-- What is needed --
A faithful transcript of every entry is required; pictures do not belong in it.
*** Opening of The records ***
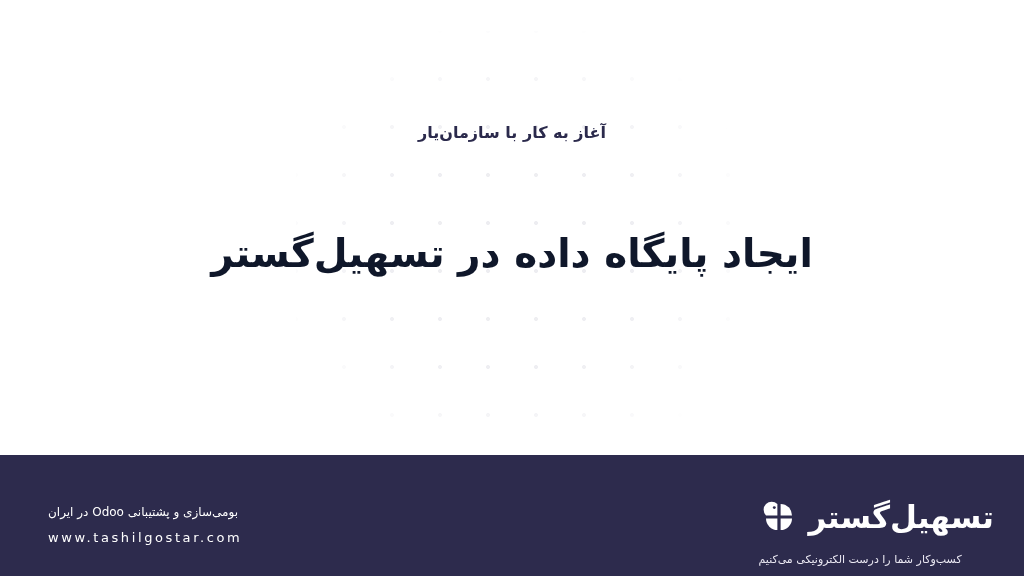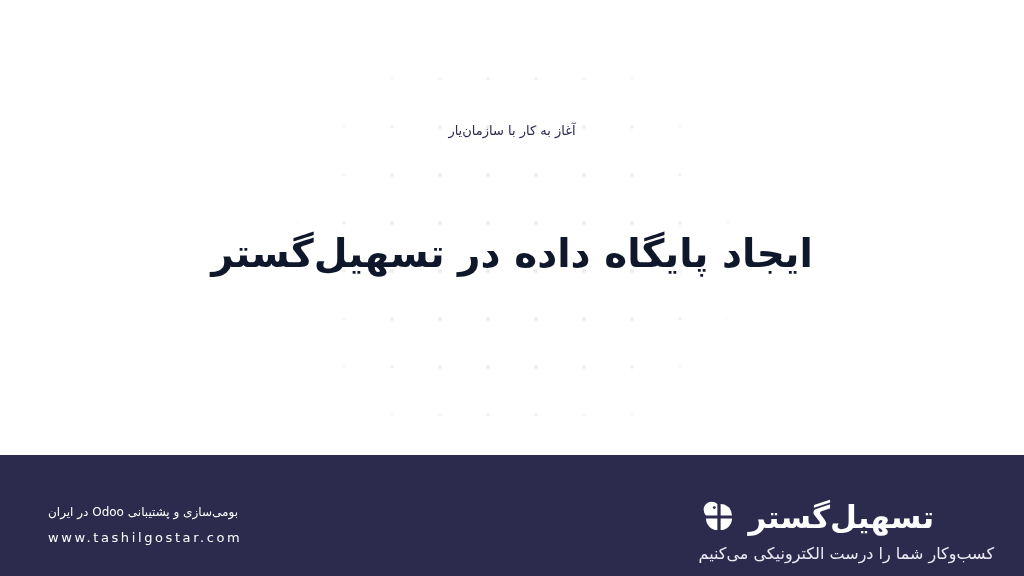--- a/index.html
+++ b/index.html
@@ -61,22 +61,22 @@
     flex-direction: column;
     align-items: center;
   }
 
   .eyebrow {
     position: absolute;
     top: 122px;
     left: 0;
     width: 100%;
     text-align: center;
-    font-size: 13px;
-    font-weight: 400;
+    font-size: 16px;
+    font-weight: 700;
     letter-spacing: 0.2px;
     color: #2b2a4c;
     line-height: 1.4;
     white-space: nowrap;
   }
 
   .headline {
     position: absolute;
     top: 201px;
     left: 0;
@@ -152,22 +152,22 @@
     letter-spacing: -0.5px;
     white-space: nowrap;
   }
   .brand-mark {
     width: 40px;
     height: 40px;
     flex: 0 0 auto;
     display: block;
   }
   .brand-sub {
-    margin-top: 7px;
-    font-size: 16px;
+    margin-top: 16px;
+    font-size: 11px;
     font-weight: 400;
     color: #eceaf4;
     line-height: 1.3;
     white-space: nowrap;
     text-align: right;
   }
 </style>
 </head>
 <body>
*** Close of The records ***
-- Answer section --
--- a/index.html
+++ b/index.html
@@ -61,22 +61,22 @@
     flex-direction: column;
     align-items: center;
   }
 
   .eyebrow {
     position: absolute;
     top: 122px;
     left: 0;
     width: 100%;
     text-align: center;
-    font-size: 13px;
-    font-weight: 400;
+    font-size: 16px;
+    font-weight: 700;
     letter-spacing: 0.2px;
     color: #2b2a4c;
     line-height: 1.4;
     white-space: nowrap;
   }
 
   .headline {
     position: absolute;
     top: 201px;
     left: 0;
@@ -152,22 +152,22 @@
     letter-spacing: -0.5px;
     white-space: nowrap;
   }
   .brand-mark {
     width: 40px;
     height: 40px;
     flex: 0 0 auto;
     display: block;
   }
   .brand-sub {
-    margin-top: 7px;
-    font-size: 16px;
+    margin-top: 16px;
+    font-size: 11px;
     font-weight: 400;
     color: #eceaf4;
     line-height: 1.3;
     white-space: nowrap;
     text-align: right;
   }
 </style>
 </head>
 <body>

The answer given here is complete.